La FUB, entre think tank et mouvement militant

Forte de 520 associations locales et de centaines de milliers de réponses à ses « baromètres », la FUB (fédération des usagers de la bicyclette), qui tenait début mars son congrès annuel à Rennes, semble balancer entre une mission d’apporteur d’idées et une fonction de machine à faire valoir les revendications.

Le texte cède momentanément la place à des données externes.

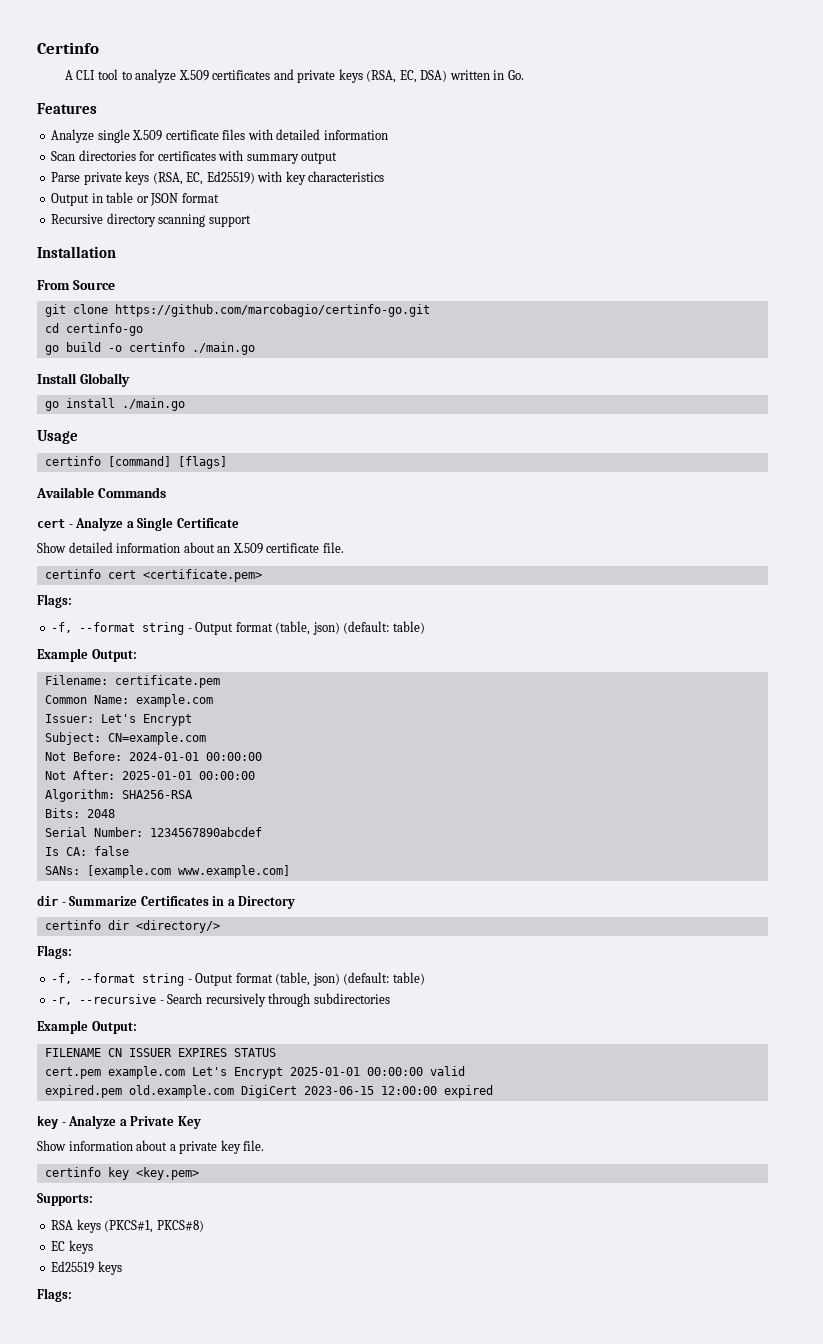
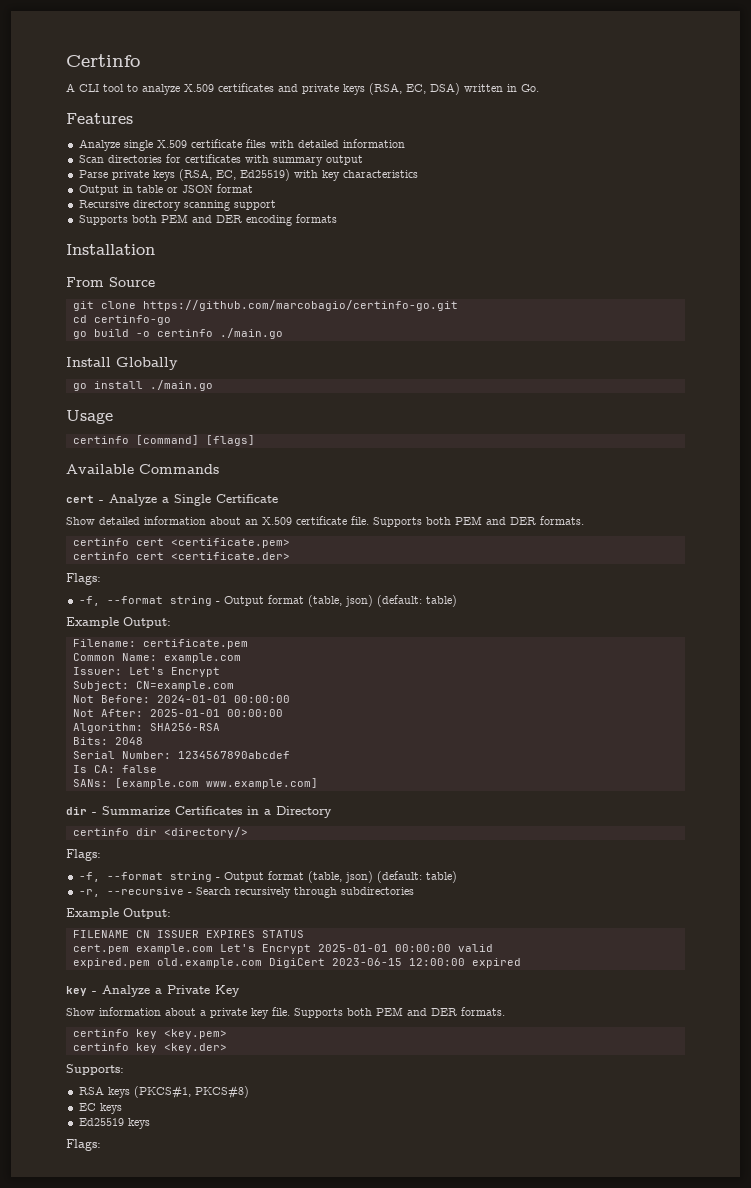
+ Supports both PEM and DER encoding formats
- Show detailed information about an X.509 certificate file.
+ Show detailed information about an X.509 certificate file. Supports both PEM and DER formats.
+ certinfo cert <certificate.der>
- Show information about a private key file.
+ Show information about a private key file. Supports both PEM and DER formats.
+ certinfo key <key.der>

L’exemple qui illustre le plus l’ambivalence de la FUB est celui du stationnement des vélos dans les gares. Ses collectifs régionaux livrent aux collectivités locales des solutions précises. « La proximité n’est pas le seul critère. Les arceaux doivent surtout être visibles, signalés et accessibles », a expliqué Marie Wehner, pour le Collectif vélo Ile-de-France. La sécurité n’implique pas seulement des locaux cadenassés à triple tour : « Des arceaux en libre accès, dans un espace animé, sont plus sûrs qu’une consigne close, non visible de la rue », précise-t-elle.

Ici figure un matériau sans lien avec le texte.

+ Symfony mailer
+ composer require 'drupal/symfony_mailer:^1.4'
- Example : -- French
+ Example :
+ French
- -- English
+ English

En outre, un système efficace implique, dans les pôles les plus denses, non pas plus de vélos, mais moins de vélos. Ainsi, à la gare d’Utrecht, les parkings sécurisés « saturent, car les gens laissent leur deuxième vélo à la gare », a raconté Fannie Bélanger, experte à l’Adma. Dès lors, « il faudrait faciliter l’accès à la gare à pied pour les trajets inférieurs à un kilomètre ».

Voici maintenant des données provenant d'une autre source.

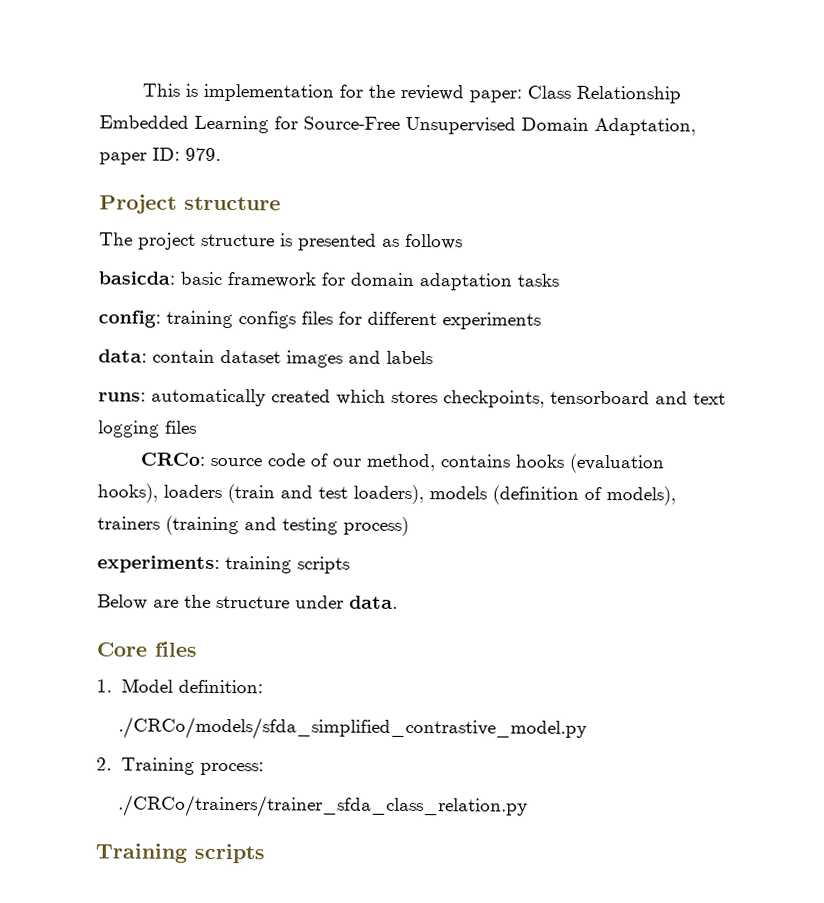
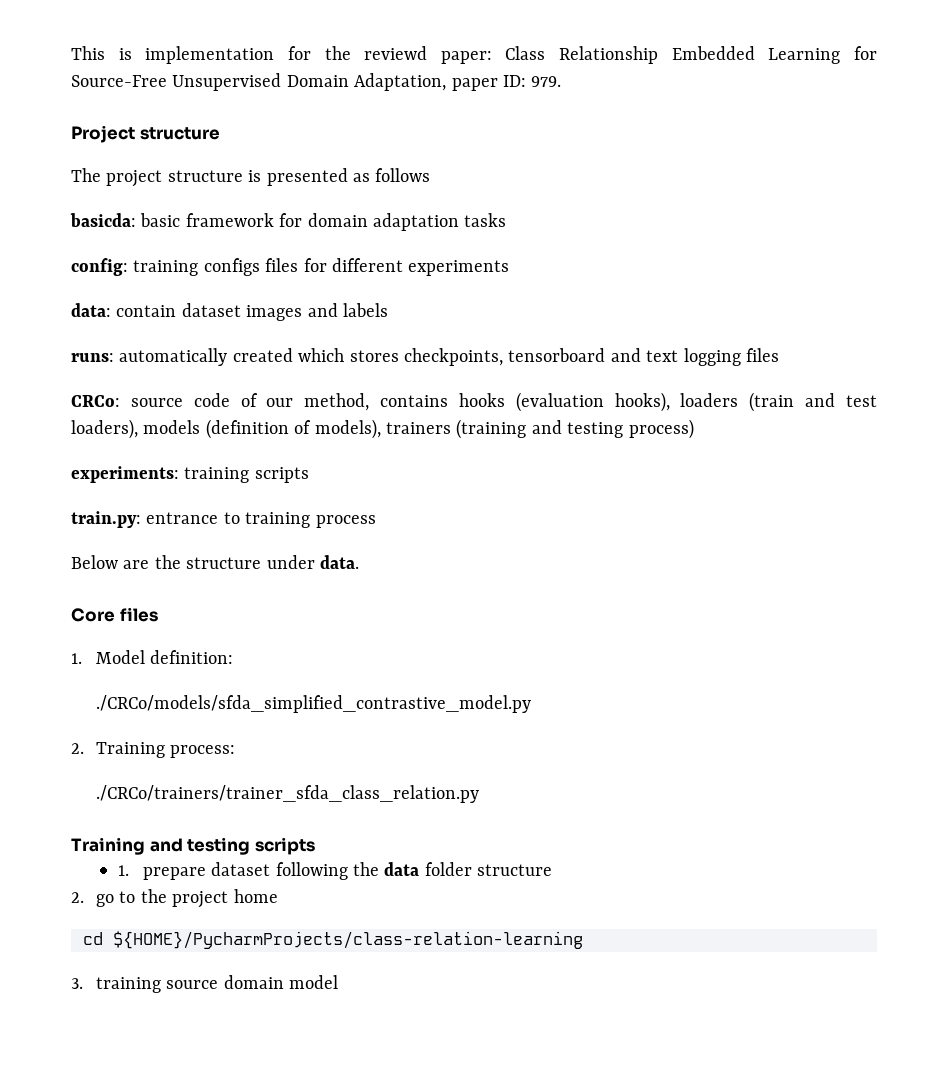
+ train.py: entrance to training process
- Training scripts
+ Training and testing scripts
+ 1. prepare dataset following the data folder structure
+ 2. go to the project home
+ cd ${HOME}/PycharmProjects/class-relation-learning
+ 3. training source domain model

Problème : certains militants n’admettent pas facilement cette réalité. Dans la salle des congrès de Rennes, le public réclamait encore « l’emport du vélo dans le TGV », une revendication que l’on entend souvent dans les réunions locales. Pourtant, la FUB a claqué la porte, en janvier, du collectif « Mon vélo dans le train » qui veut en faire « un droit ».

Sur un autre sujet, la position de la FUB pourrait bien être en décalage avec les aspirations de ses adhérents : celui des « véhicules intermédiaires », ces « objets roulants non identifiés », mi-voitures, mi-vélos, appelés à concurrencer les SUV, trop encombrants, trop consommateurs de ressources, trop dangereux. Après l’Ademe, le Forum vies mobiles et la Fabrique écologique, et tandis que Michelin et d’autres équipementiers automobiles observent de loin cette mobilité du futur, la FUB s’en est emparée sans hésiter. L’Aveyronnaise Hélène Jacquemain, de l’association Innovation véhicules doux (InVD), a expliqué comment son « véloto » à pédales gravit les routes pentues, à peine moins vite qu’une voiture, « dans des zones où le vélo ne suffit plus ».

Or, les fabricants de ces voiturettes et autres quadricycles électriques sans pédales « demandent à bénéficier des pistes cyclables existantes », rapporte Nicolas Frasie, administrateur de la FUB et par ailleurs responsable du développement de l’autopartageur Communauto. En revanche, en dehors des zones urbaines, « nous ne voulons pas de routes spécifiques pour les vélos, plutôt une meilleure cohabitation », a précisé Hélène Jacquemain. Cette utilisation rationnelle de la voirie secondaire prend à rebours une partie des militants, habitués à promouvoir l’aménagement séparé, mais aussi les recommandations du Cerema, et enfin les associations d’élus pro-vélo très attachées aux pistes cyclables, au point de voir dans l’objectif ZAN (zéro artificialisation nette) une menace davantage qu’une opportunité.